[PROBLEM TO WORK ON]
Read through the data and count the lines that contain the string "Operare"; give only the result.

[DATASET]
- - - -

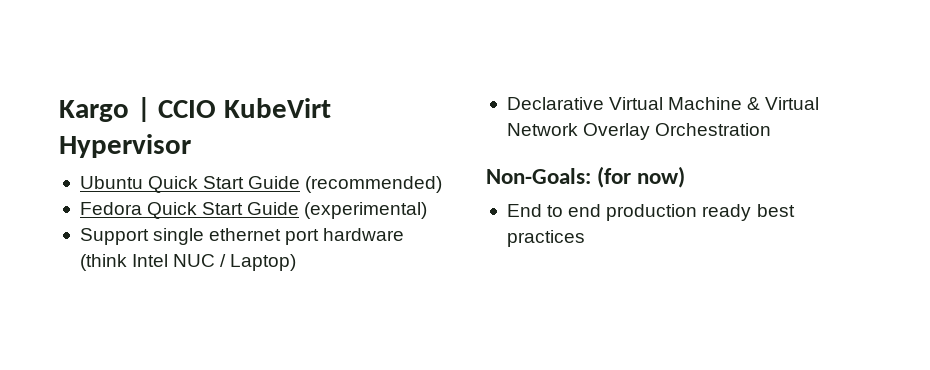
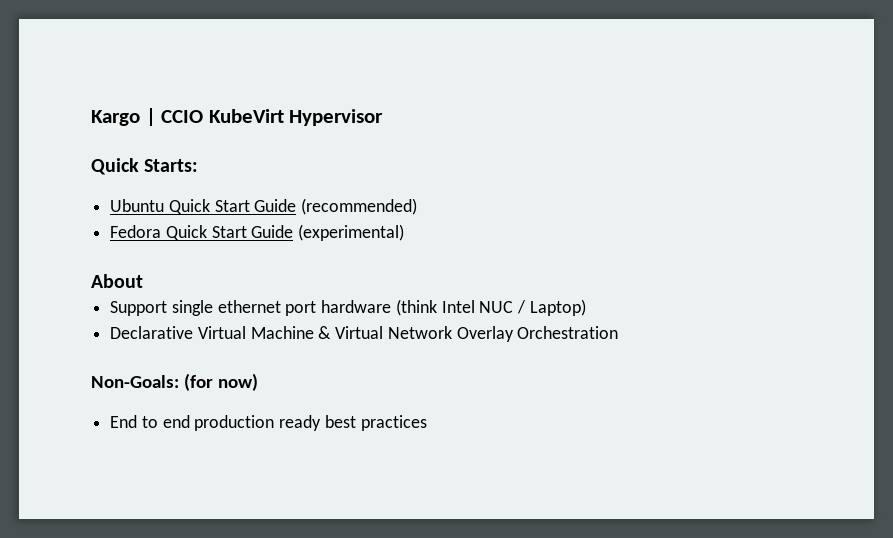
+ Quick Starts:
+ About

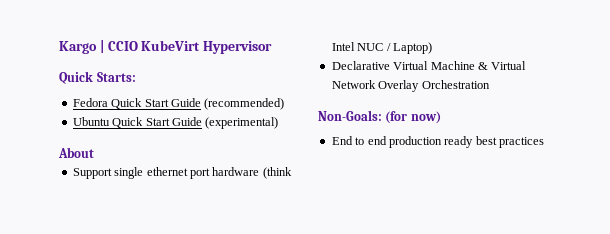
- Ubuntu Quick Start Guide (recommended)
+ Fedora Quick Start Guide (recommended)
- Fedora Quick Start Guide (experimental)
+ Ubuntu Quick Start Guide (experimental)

- - - -

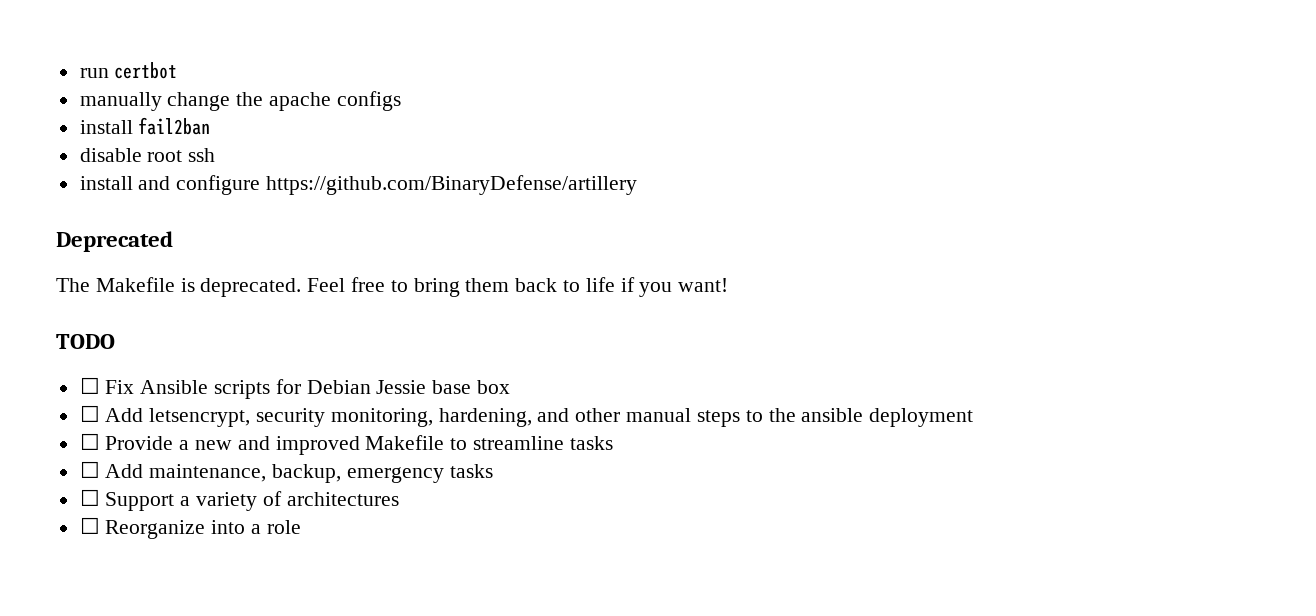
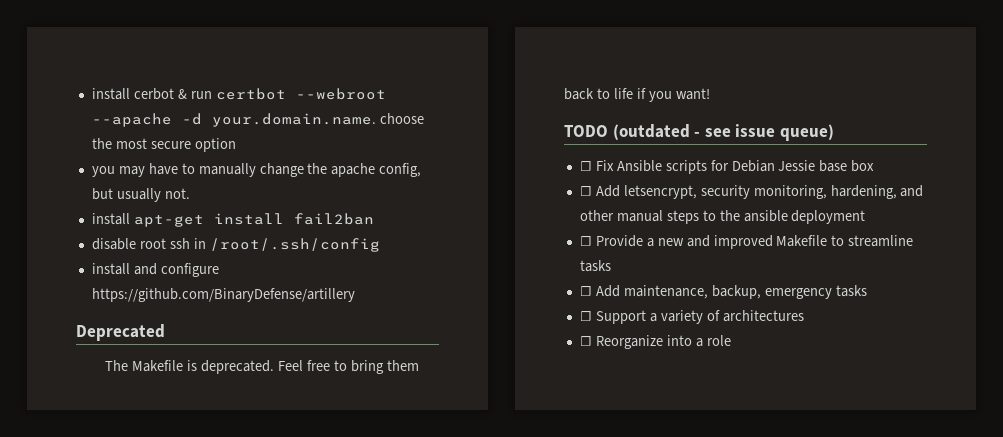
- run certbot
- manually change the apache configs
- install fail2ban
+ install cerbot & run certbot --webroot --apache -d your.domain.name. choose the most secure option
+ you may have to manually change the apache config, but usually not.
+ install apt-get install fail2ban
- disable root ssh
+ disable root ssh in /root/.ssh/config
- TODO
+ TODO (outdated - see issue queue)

- - - -

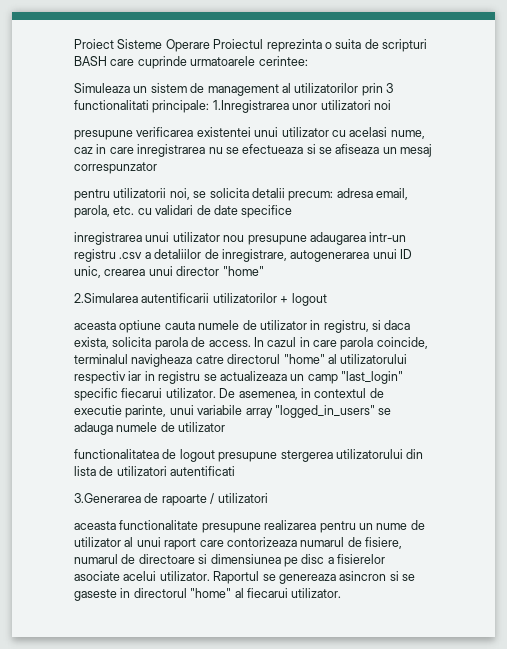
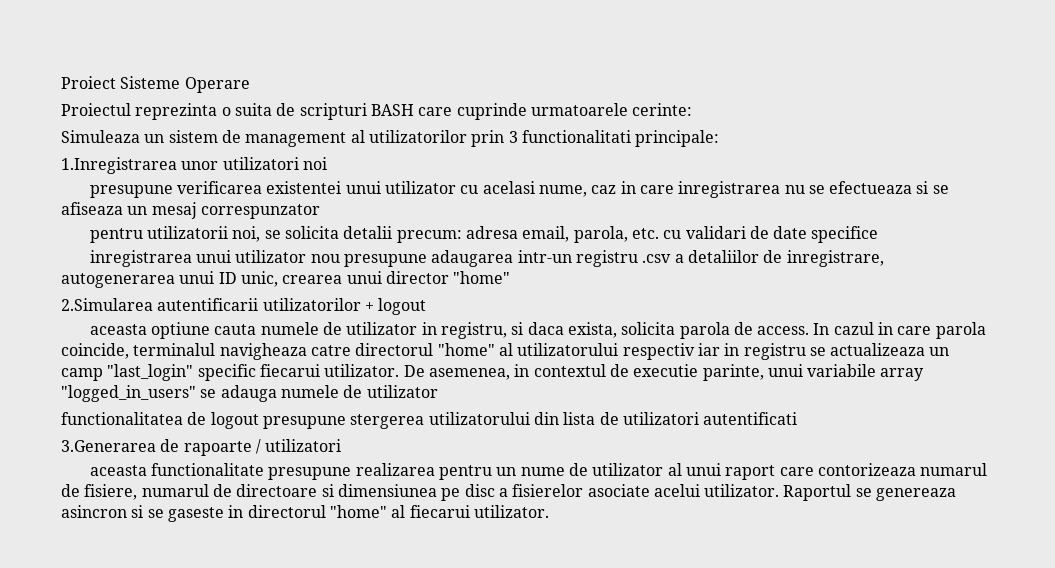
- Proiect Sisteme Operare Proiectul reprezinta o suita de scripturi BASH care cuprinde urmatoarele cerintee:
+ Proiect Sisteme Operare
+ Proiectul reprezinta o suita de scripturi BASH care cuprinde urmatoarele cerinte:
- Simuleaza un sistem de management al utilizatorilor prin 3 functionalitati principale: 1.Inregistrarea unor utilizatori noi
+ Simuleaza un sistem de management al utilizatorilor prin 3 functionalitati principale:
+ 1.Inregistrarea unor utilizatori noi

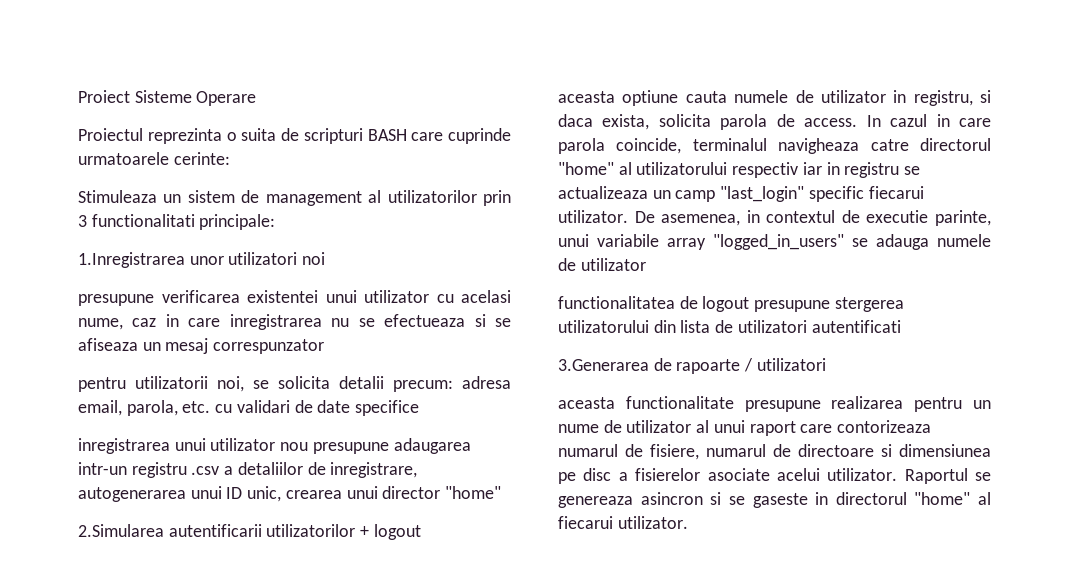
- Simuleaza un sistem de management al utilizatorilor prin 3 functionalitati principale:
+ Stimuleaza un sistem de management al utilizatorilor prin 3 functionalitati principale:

- - - -

[COMPLETED TASK]
2